= Beginning of Section =

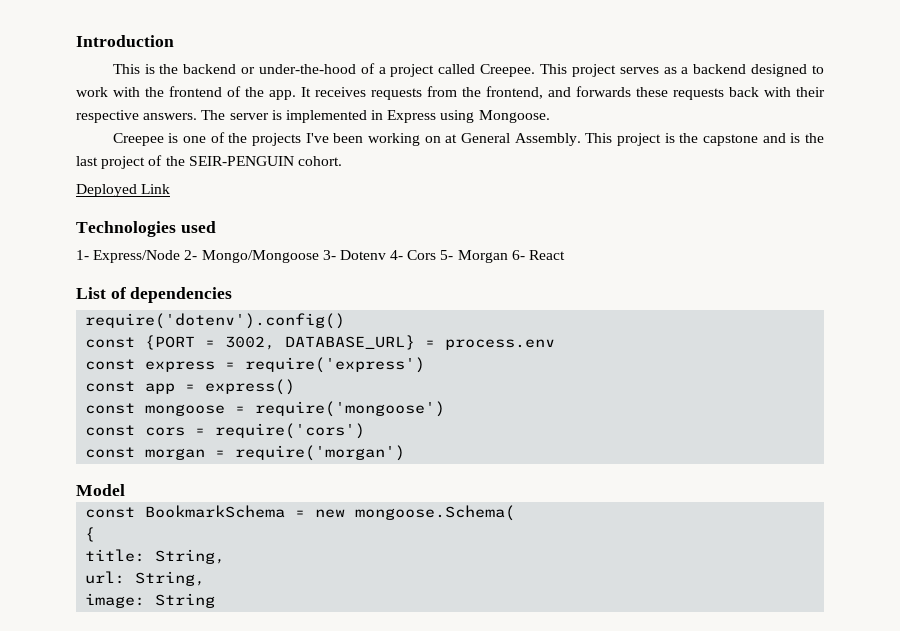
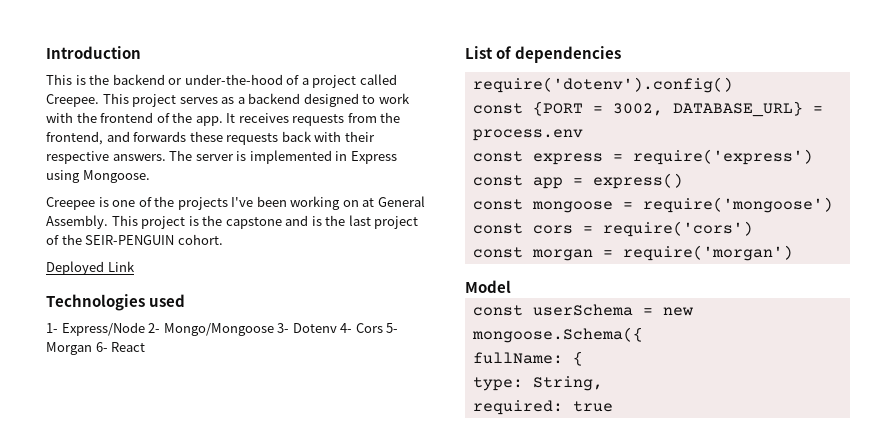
[145,505,286,518] BookmarkSchema -> [532,304,633,316] userSchema
[355,505,516,521] mongoose.Schema( // -> [471,327,643,343] [472,352,563,364] mongoose.Schema({ // fullName:
[85,549,226,564] [85,571,206,586] [85,593,216,608] title: String, // url: String, // image: String -> [472,376,603,391] [472,400,613,415] type: String, // required: true

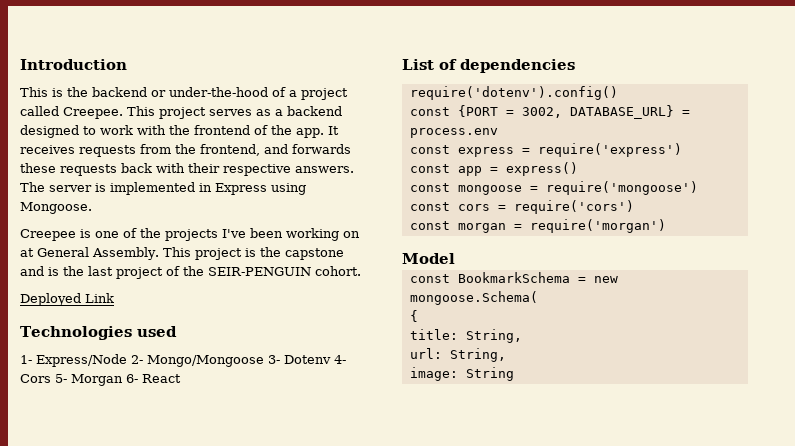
[532,304,633,316] userSchema -> [457,272,570,283] BookmarkSchema
[471,327,643,343] [472,352,563,364] mongoose.Schema({ // fullName: -> [409,291,538,305] mongoose.Schema( //
[472,376,603,391] [472,400,613,415] type: String, // required: true -> [409,329,522,343] [409,348,506,362] [409,367,514,381] title: String, // url: String, // image: String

= End of Section =

_DESCRIPTION OF THE TASK_
When you reach the line that holds "[532,304,633,316] userSchema ->", please copy it and every line after it through the end of the listing, exactly and with no other lines.

_SOLUTION FOR THIS TASK_
[532,304,633,316] userSchema -> [457,272,570,283] BookmarkSchema
[471,327,643,343] [472,352,563,364] mongoose.Schema({ // fullName: -> [409,291,538,305] mongoose.Schema( //
[472,376,603,391] [472,400,613,415] type: String, // required: true -> [409,329,522,343] [409,348,506,362] [409,367,514,381] title: String, // url: String, // image: String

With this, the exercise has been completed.